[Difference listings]
┄┄┄┄┄┄┄┄┄┄

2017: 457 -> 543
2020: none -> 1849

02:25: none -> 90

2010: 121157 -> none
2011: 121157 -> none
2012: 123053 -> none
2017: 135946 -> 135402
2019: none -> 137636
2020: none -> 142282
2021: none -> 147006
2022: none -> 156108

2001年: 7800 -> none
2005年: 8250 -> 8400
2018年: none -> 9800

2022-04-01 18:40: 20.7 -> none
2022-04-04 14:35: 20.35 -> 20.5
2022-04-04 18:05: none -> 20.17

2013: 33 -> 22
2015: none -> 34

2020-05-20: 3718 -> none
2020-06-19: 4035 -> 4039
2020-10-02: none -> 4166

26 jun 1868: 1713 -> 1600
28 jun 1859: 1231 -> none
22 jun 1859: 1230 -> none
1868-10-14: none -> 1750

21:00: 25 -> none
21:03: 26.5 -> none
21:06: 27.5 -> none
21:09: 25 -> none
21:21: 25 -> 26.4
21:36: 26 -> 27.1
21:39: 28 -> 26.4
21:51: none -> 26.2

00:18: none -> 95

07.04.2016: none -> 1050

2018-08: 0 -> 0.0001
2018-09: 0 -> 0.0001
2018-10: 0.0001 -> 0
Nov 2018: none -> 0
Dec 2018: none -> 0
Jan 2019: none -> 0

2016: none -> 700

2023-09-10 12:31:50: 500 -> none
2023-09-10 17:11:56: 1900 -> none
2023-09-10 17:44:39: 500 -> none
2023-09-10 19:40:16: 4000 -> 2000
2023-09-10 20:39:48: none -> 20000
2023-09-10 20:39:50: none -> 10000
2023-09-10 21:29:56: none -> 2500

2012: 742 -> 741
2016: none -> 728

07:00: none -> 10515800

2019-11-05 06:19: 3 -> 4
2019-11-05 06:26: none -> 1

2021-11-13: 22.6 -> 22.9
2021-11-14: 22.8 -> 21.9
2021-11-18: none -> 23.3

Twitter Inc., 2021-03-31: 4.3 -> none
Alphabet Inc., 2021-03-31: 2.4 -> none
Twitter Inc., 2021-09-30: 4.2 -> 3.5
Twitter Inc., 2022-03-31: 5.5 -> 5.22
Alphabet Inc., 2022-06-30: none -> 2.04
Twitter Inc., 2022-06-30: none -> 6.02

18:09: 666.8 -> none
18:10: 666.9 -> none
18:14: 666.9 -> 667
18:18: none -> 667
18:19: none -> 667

┄┄┄┄┄┄┄┄┄┄

### Task goal
Find and copy each line above that includes the string "Alphabet".

### Result for this exercise
Alphabet Inc., 2021-03-31: 2.4 -> none
Alphabet Inc., 2022-06-30: none -> 2.04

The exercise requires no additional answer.